Hindu Rights Action Force (Hindraf) chairman P. Waytha Moorthy and fellow founders P. Uthayakumar and V. Ganapathy Rao were freed after the prosecution failed to supply Tamil copies of their allegedly seditious speeches.
Instead, the court was given the Malay translation of their speeches. Malaysian legal procedure requires that speeches submitted as evidence must be in the language they were made in.
Although the Klang Sessions Court said the men had been granted a 'discharge not amounting to acquittal', meaning they could be re-arrested and charged again, Mr Waytha Moorthy was carried triumphantly from the court on the shoulders of a Hindraf member.
The three leaders of the organisation were greeted by about 1,000 supporters gathered outside the court when they walked out, and Mr Waytha Moorthy said: 'We are seeking justice for the Indian community, and today's verdict shows that we have made a small step in the correct direction.'
Observers say Sunday's riots, in which more than 5,000 activists battled police for six hours, represent a new era of racial activism as Indians become radicalised by the 'Islamisation' of Malaysia.
'We will have an emboldened community willing to fight for their rights,' said political commentator Charles Santiago.
'The young Indian population out there...see discrimination on a daily basis...a lot of them, they feel they have nothing to lose.'
And analyst P. Ramasamy said: 'The character of struggle has changed.
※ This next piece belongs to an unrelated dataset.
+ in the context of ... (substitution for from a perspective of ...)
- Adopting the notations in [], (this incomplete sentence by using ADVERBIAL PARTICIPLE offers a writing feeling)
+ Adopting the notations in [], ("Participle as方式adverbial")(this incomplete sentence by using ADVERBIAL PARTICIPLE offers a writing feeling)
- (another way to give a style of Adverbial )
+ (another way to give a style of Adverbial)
It has taken on a Hindu form - Hinduism versus Islam.'
Hindraf now plans to raise the global profile of its cause by appealing directly to Britain's Queen.
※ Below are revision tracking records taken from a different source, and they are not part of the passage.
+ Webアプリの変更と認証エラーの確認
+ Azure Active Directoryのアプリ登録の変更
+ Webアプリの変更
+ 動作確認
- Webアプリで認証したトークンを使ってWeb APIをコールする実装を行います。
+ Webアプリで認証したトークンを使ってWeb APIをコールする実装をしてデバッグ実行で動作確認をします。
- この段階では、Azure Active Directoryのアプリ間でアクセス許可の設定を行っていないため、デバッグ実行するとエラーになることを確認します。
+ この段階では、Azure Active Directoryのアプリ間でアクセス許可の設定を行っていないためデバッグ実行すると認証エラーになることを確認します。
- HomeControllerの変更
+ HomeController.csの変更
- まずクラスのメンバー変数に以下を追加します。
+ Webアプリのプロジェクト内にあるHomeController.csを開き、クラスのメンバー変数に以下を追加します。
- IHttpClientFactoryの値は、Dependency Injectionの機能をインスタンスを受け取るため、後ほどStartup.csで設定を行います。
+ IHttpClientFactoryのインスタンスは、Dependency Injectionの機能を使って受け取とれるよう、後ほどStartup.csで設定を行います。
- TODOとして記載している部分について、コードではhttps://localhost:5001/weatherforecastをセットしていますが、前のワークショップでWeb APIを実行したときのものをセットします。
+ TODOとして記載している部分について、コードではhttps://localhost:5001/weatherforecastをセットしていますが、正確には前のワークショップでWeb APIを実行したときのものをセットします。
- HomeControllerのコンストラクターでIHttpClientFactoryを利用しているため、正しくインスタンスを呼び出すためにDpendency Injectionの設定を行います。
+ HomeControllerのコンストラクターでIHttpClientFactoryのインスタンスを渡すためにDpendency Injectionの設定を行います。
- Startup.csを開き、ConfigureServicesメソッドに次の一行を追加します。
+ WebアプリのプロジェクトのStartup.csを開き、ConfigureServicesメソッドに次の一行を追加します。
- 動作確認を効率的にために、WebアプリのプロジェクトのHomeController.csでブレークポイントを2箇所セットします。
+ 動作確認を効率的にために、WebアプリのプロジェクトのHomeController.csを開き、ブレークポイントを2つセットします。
Although much of the focus of Sunday's protests was on alleged Malaysian discrimination against Indian citizens, it was officially in support of a US$4 trillion (S$5.77 trillion) class action against Britain.
Hindraf's suit blames the woes faced by present-day Malaysian Indians on the British, who brought their ancestors from India to work as labourers 150 years ago.
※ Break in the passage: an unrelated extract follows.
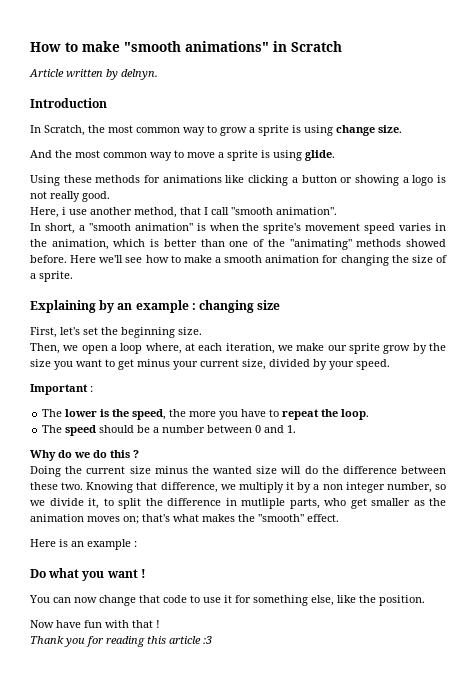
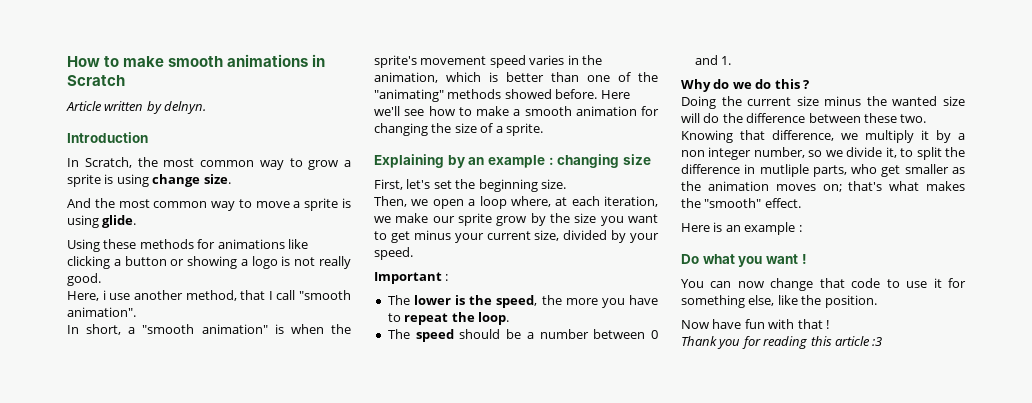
- How to make "smooth animations" in Scratch
+ How to make smooth animations in Scratch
It attempted on Sunday to deliver a petition signed by 100,000 Indians to the British High Commission, calling for the Queen to appoint a counsel to fight the suit for it.
Now, it plans to go directly to Buckingham Palace, with Mr Waytha Moorthy telling The Straits Times: 'After what happened on Sunday, we want to make sure that the petition reaches where it was intended.'
Sunday's protest could be a headache for Umno, which rules in a coalition including the Malaysian Indian Congress. Yesterday, Mr Ramasamy said: 'I think it's very clear the MIC cannot speak on behalf of the Indian community.'
Deputy Premier Najib Razak, however, denied claims that MIC president S. Samy Vellu is unable to fight for the Indian community.
'If Samy Vellu is powerless then the Indian community would have felt that they have been deprived a long time ago,' he told reporters.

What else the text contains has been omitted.